Law School Case Brief
Mohawk Indus. v. Carpenter - 558 U.S. 100, 130 S. Ct. 599 (2009)
The collateral order doctrine does not extend to disclosure orders adverse to the attorney-client privilege. By statute, Courts of Appeals have jurisdiction of appeals from all final decisions of the district courts of the United States, except where a direct review may be had in the Supreme Court. 28 U.S.C.S. § 1291. A final decision is typically one by which a district court disassociates itself from a case. The Supreme Court, however, has long given § 1291 a practical rather than a technical construction. The statute encompasses not only judgments that terminate an action, but also a small class of collateral rulings that, although they do not end the litigation, are appropriately deemed final. That small category includes only decisions that are conclusive, that resolve important questions separate from the merits, and that are effectively unreviewable on appeal from the final judgment in the underlying action. In applying the collateral order doctrine, the Court has stressed that it must never be allowed to swallow the general rule that a party is entitled to a single appeal, to be deferred until final judgment has been entered. That admonition reflects a healthy respect for the virtues of the final-judgment rule. Permitting piecemeal, prejudgment appeals undermines efficient judicial administration and encroaches upon the prerogatives of district court judges, who play a special role in managing ongoing litigation.
When respondent Norman Carpenter informed the human resources department of his employer, petitioner Mohawk Industries, Inc. (“Mohawk”), that the company employed undocumented immigrants, he was unaware that Mohawk stood accused in a pending class action--the Williams case--of conspiring to drive down its legal employees' wages by knowingly hiring undocumented workers. Mohawk directed Carpenter to meet with the company's retained counsel in Williams, who allegedly pressured Carpenter to recant his statements. When he refused, Carpenter maintains in the present unlawful termination suit that Mohawk fired him under false pretenses. In granting Carpenter's motion to compel Mohawk to produce information concerning his meeting with retained counsel and the company's termination decision, the District Court agreed with Mohawk that the requested information was protected by the attorney-client privilege, but concluded that Mohawk had implicitly waived the privilege through its disclosures in the Williams case. The court declined to certify its order for interlocutory appeal, and the Eleventh Circuit dismissed Mohawk's appeal for lack of jurisdiction, holding, inter alia, that the District Court's ruling did not qualify as an immediately appealable collateral order under Cohen v. Beneficial Industrial Loan Corp., because a discovery order implicating the attorney-client privilege can be adequately reviewed on appeal from final judgment.

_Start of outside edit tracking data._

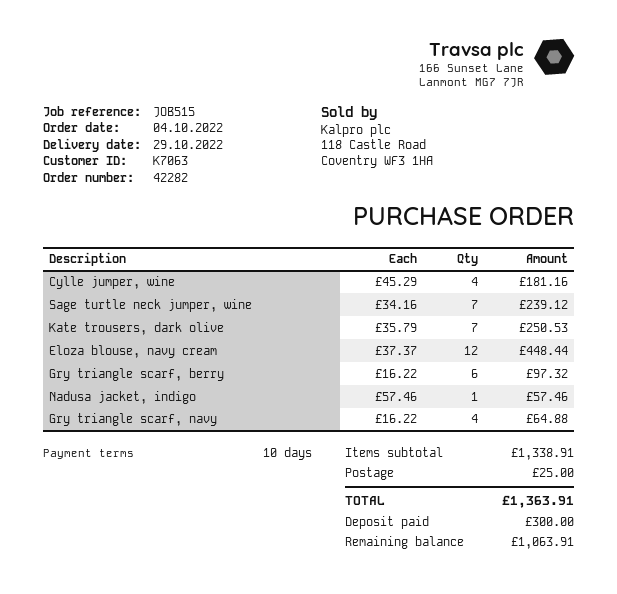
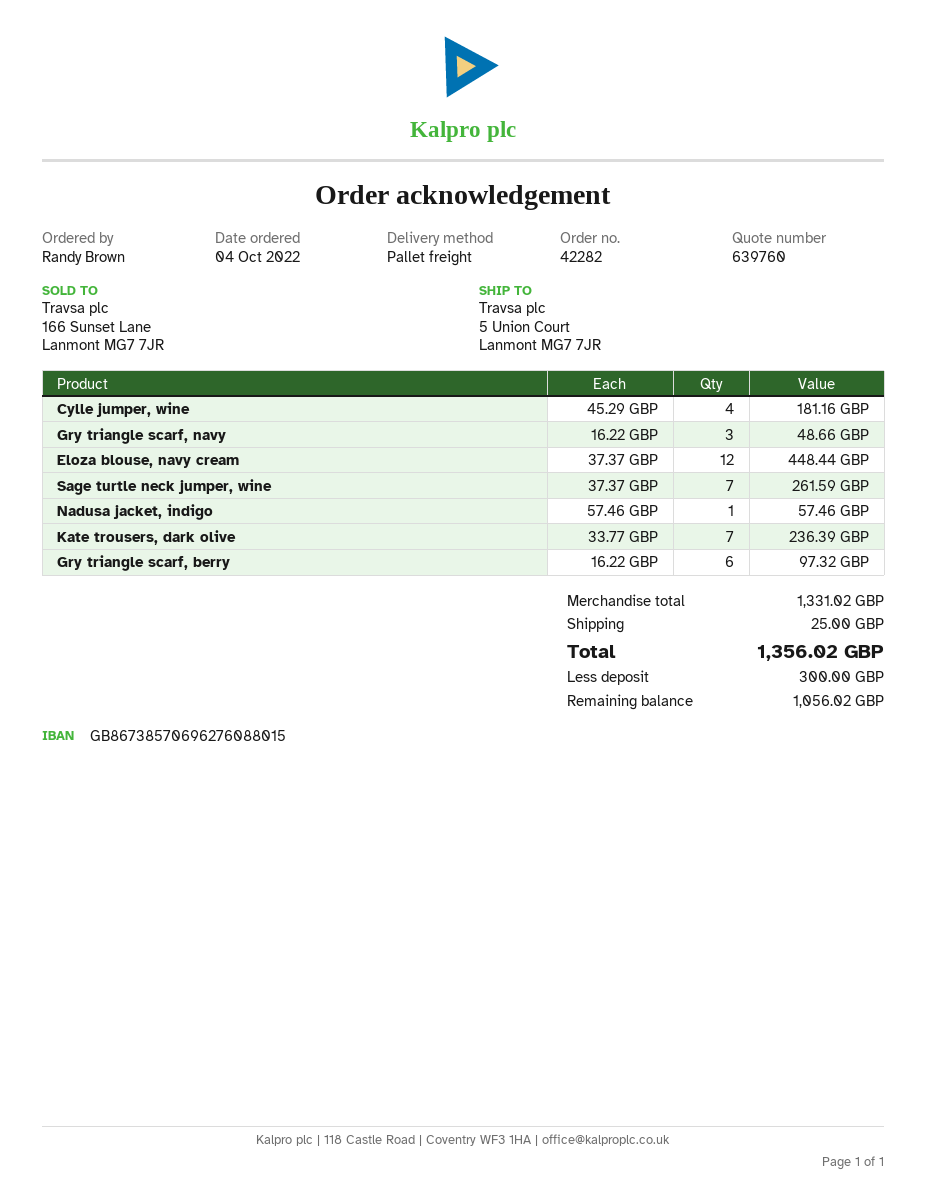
Sage turtle neck jumper, wine: 7 x 34.16 = 239.12 -> 7 x 37.37 = 261.59
Kate trousers, dark olive: 7 x 35.79 = 250.53 -> 7 x 33.77 = 236.39
Gry triangle scarf, navy: 4 x 16.22 = 64.88 -> 3 x 16.22 = 48.66
subtotal: 1338.91 -> 1331.02
total: 1363.91 -> 1356.02
balance: 1063.91 -> 1056.02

Does the collateral order doctrine extend to disclosure orders adverse to the attorney-client privilege so that the orders can be adequately reviewed on appeal from final judgment?
Upon a writ of certiorari, the Supreme Court of the United States held that disclosure orders adverse to the attorney-client privilege do not qualify for immediate appeal under the collateral order doctrine. According to the Court, effective appellate review of disclosure orders adverse to the attorney-client privilege can be had by means other than collateral order appeal, including post-judgment review. Affirming, the Court ruled that the admonition that the class of collaterally appealable orders must remain narrow and selective in its membership.